500~ 700万円 | 1000~ 1500万円 | 2000~ 2500万円 | 3000~ 5000万円 | 5000~ 7000万円 |
|
---|---|---|---|---|---|
交付金等の金額 | 2,847 | 5,527 | 7,566 | 10,394 | 16,810 |
※金額の単位は千円
このような交付金は通常雑収入となって農業所得となりますが、「農業経営基盤強化準備金」として積み立てておくと準備金繰入(経費)となり一時的に所得が減るような形になります。そして、高額な固定資産を購入する際に積み立てた準備金を取り崩して圧縮記帳できる税制上の特例を受けることができます。

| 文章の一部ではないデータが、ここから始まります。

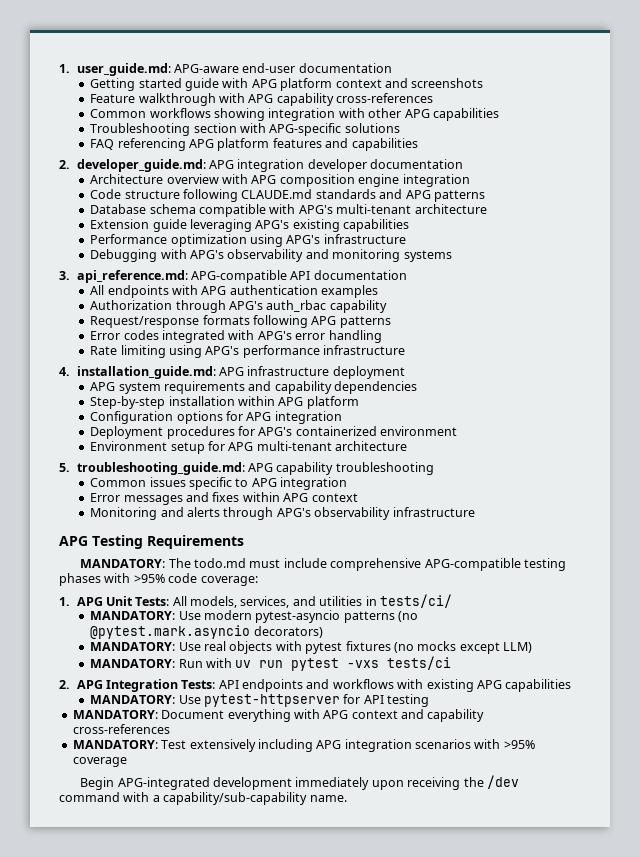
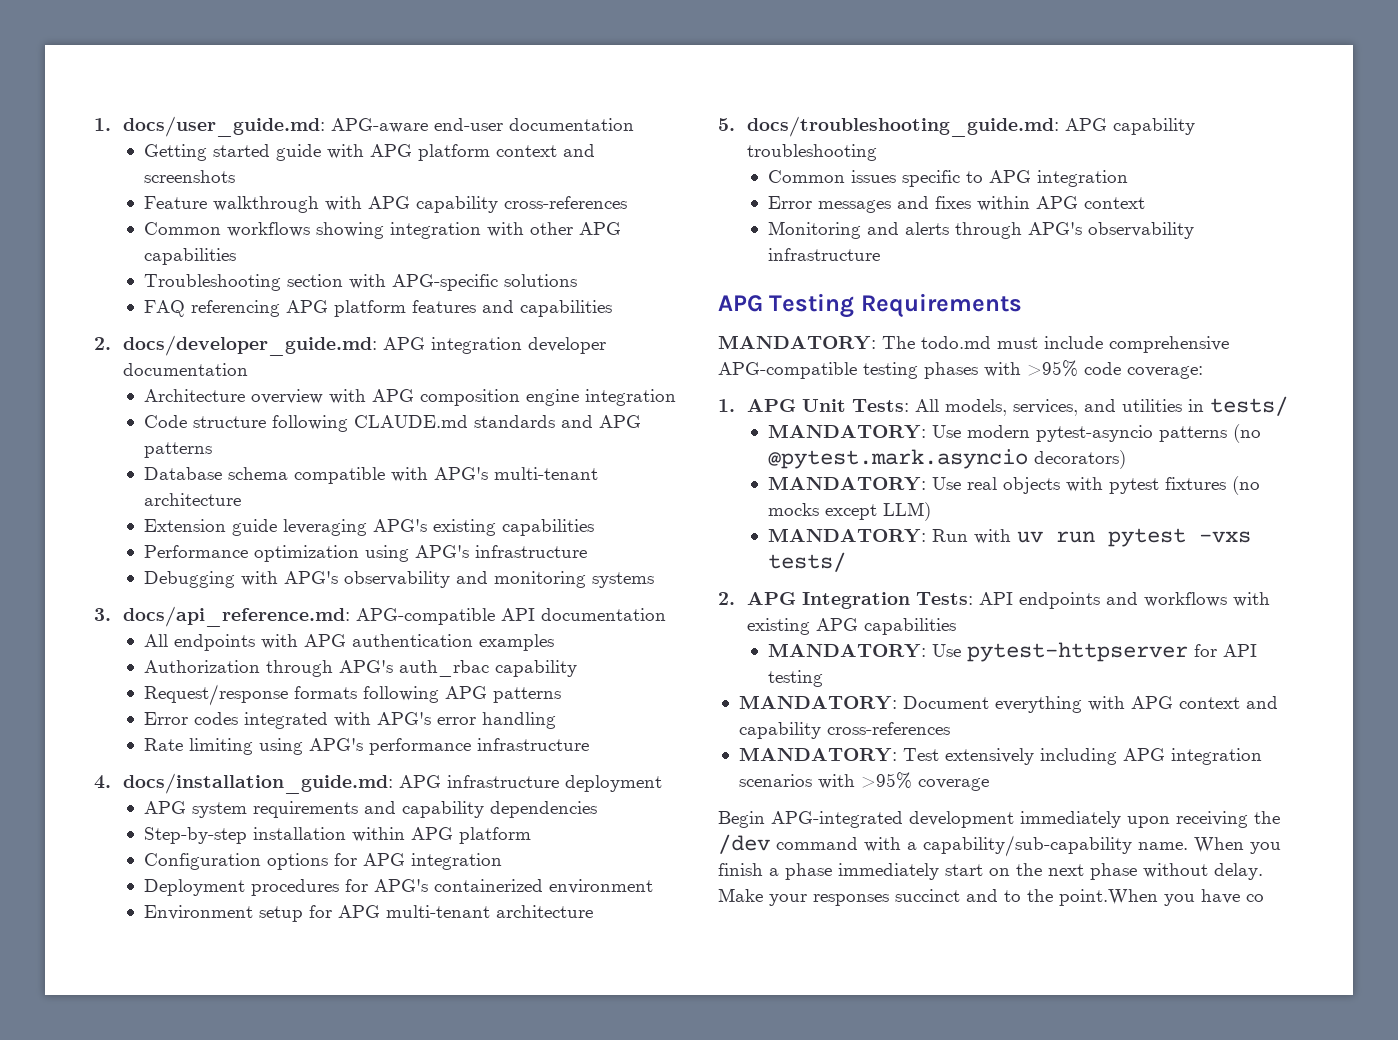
- 1. user_guide.md: APG-aware end-user documentation
+ 1. docs/user_guide.md: APG-aware end-user documentation
- 2. developer_guide.md: APG integration developer documentation
+ 2. docs/developer_guide.md: APG integration developer documentation
- 3. api_reference.md: APG-compatible API documentation
+ 3. docs/api_reference.md: APG-compatible API documentation
- 4. installation_guide.md: APG infrastructure deployment
+ 4. docs/installation_guide.md: APG infrastructure deployment
- 5. troubleshooting_guide.md: APG capability troubleshooting
+ 5. docs/troubleshooting_guide.md: APG capability troubleshooting
- 1. APG Unit Tests: All models, services, and utilities in tests/ci/
+ 1. APG Unit Tests: All models, services, and utilities in tests/
- MANDATORY: Run with uv run pytest -vxs tests/ci
+ MANDATORY: Run with uv run pytest -vxs tests/
+ When you finish a phase immediately start on the next phase without delay. Make your responses succinct and to the point.When you have co

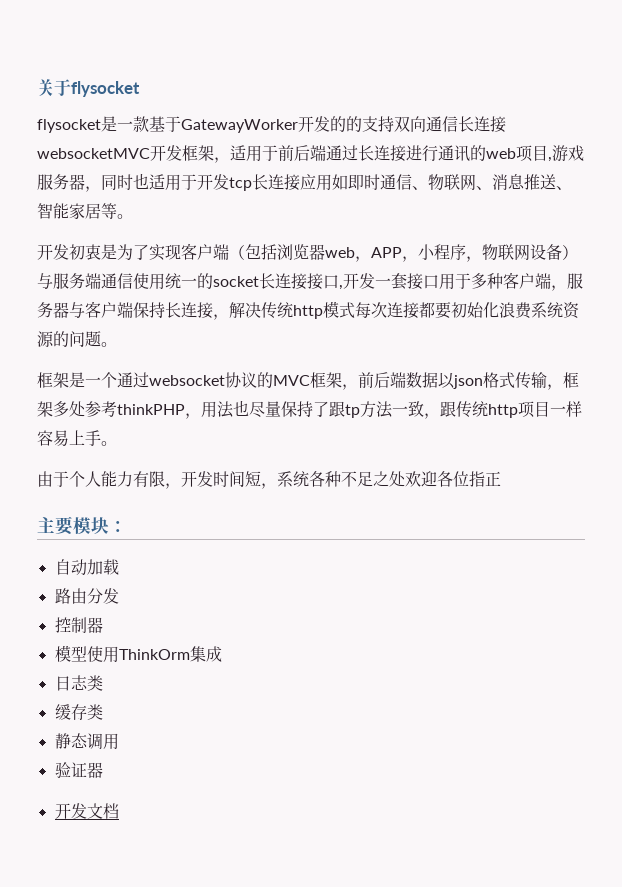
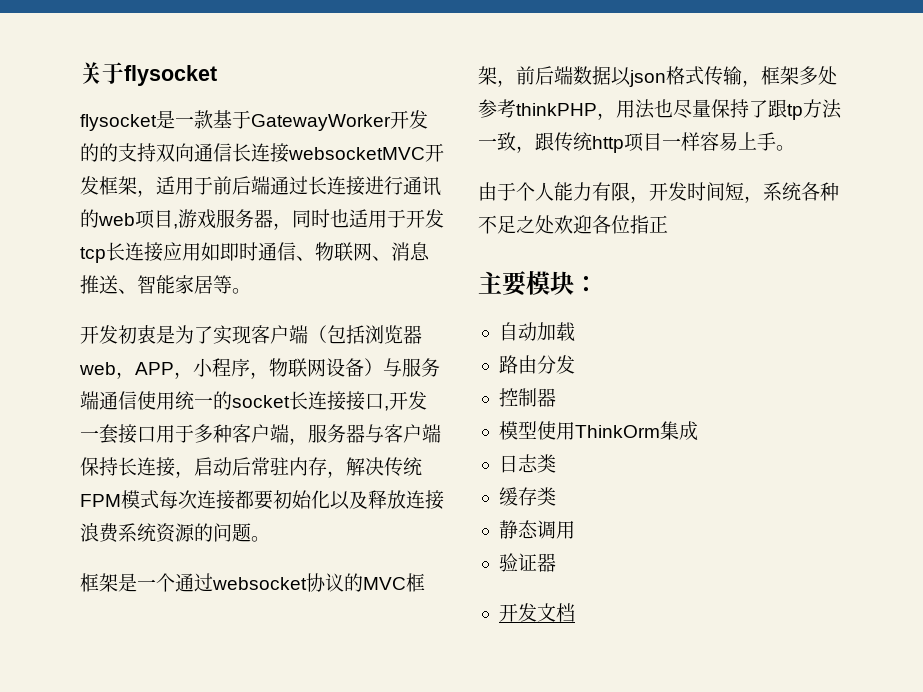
- 开发初衷是为了实现客户端（包括浏览器web，APP，小程序，物联网设备）与服务端通信使用统一的socket长连接接口,开发一套接口用于多种客户端，服务器与客户端保持长连接，解决传统http模式每次连接都要初始化浪费系统资源的问题。
+ 开发初衷是为了实现客户端（包括浏览器web，APP，小程序，物联网设备）与服务端通信使用统一的socket长连接接口,开发一套接口用于多种客户端，服务器与客户端保持长连接，启动后常驻内存，解决传统FPM模式每次连接都要初始化以及释放连接浪费系统资源的问题。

仮に500万円の機械を購入する際に、準備金300万円を取り崩して圧縮記帳し、200万円の資産として減価償却していくことになりますので償却費が少なくなります。
実際に圧縮記帳を行った農家が全体の中でどれくらいいるのか、そして取得価額のうちいくら準備金を取り崩して圧縮したか調べてみました。

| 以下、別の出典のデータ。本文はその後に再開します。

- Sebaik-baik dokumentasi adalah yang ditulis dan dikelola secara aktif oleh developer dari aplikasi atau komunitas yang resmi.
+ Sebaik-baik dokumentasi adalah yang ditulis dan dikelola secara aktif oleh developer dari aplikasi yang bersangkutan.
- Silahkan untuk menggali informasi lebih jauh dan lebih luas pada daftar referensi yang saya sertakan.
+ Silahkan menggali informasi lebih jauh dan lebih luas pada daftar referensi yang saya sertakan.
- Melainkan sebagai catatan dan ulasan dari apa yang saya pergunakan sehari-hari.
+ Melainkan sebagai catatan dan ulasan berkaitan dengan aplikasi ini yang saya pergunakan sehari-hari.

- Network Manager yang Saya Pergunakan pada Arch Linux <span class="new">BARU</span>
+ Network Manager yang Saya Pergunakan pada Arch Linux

圧縮記帳を行った 農家の割合 | 取得価額のうち圧縮した 金額の割合(平均値) |
|
---|---|---|
トラクター | 4.8% | 28.7% |
田植機 | 5.4% | 33.9% |
コンバイン | 5.0% | 38.8% |
意外と圧縮記帳を行っている農家は非常に少ないという結果がでました。この制度を使える農家は、認定農業者のみであるという制限はあるものの、おそらくこの準備金制度自体を知らないか、知っていても経理の仕方がわからずあきらめている農家が多いのではないかと思われます。
まとめ
戦後農業機械の発達とともに「機械化農業」が盛んになり、今では「スマート農業」という先端技術やIT、AIを使った新しい農業機械が出始めています。
しかし、機能が増えると便利になる一方で高額になることも確かですし、「大型機械は作業があっという間に終わるから昼寝がゆっくりできる」ということではなく、時間が空いた分を他の作目に手をかけたり規模拡大したり、経営全体の売上を増やす方向に進む必要があります。
生産費の中で大きなウエイトを占める農機具費を下げるために、自分の経営規模に見合った機械を購入することはもちろんですが、機械のメンテナンスを十分に行って使用年数を伸ばす、機械のメンテ・修理を自分で行う、機械のレンタルやリースを検討してみる、などの工夫も選択肢に入れていきましょう。
関連リンク
農林水産省「令和2年 米生産費統計」
農林水産省「農業機械をめぐる情勢」
農業経営基盤強化準備金 制度
南石教授のコメント
今回の分析では、「農業機械の1台あたり取得額と販売金額の間に、強い相関関係は見られない」という結果が得られました。この結果は、いろいろなことを示唆しているようです。単純に考えれば、大規模の稲作経営は大型農機を使用し、小規模の稲作経営は小型農機を使用するように思われます。
しかし、どういった大きさ(馬力、刈幅、条数)の農機が利用可能かは、圃場の大きさの影響を大きく受けます。日本の圃場整備では、長い間1圃場30aが標準になっていましたが、それ以前は10aの時期もありましたし、それよりもっと小さな区画の圃場も多く残っています。地域的な違いも大きく、北海道では以前から、50aや1ha区画の圃場も珍しくありません。本州でも、稲作経営による畦畔除去により、2ha圃場もみられるようになっています。
こうした事情もあり、様々な大きさ(馬力、刈幅、条数)の農業機械が販売されています。値段は、農業機械の大きさ(馬力、刈幅、条数)に比例するので、稲作経営者の選択肢はとても幅広いといえます。稲作農家は、農機好きな人が多いといった話を時々耳にします。作期間や品種を分散させて、例えば、50ha規模以上でも、コンバイン1台、田植機1台という経営もあれば、50ha規模未満規模でも、コンバインや田植機が複数台という経営も多くあります。こうした自由度の高さが分析結果に反映されたようです。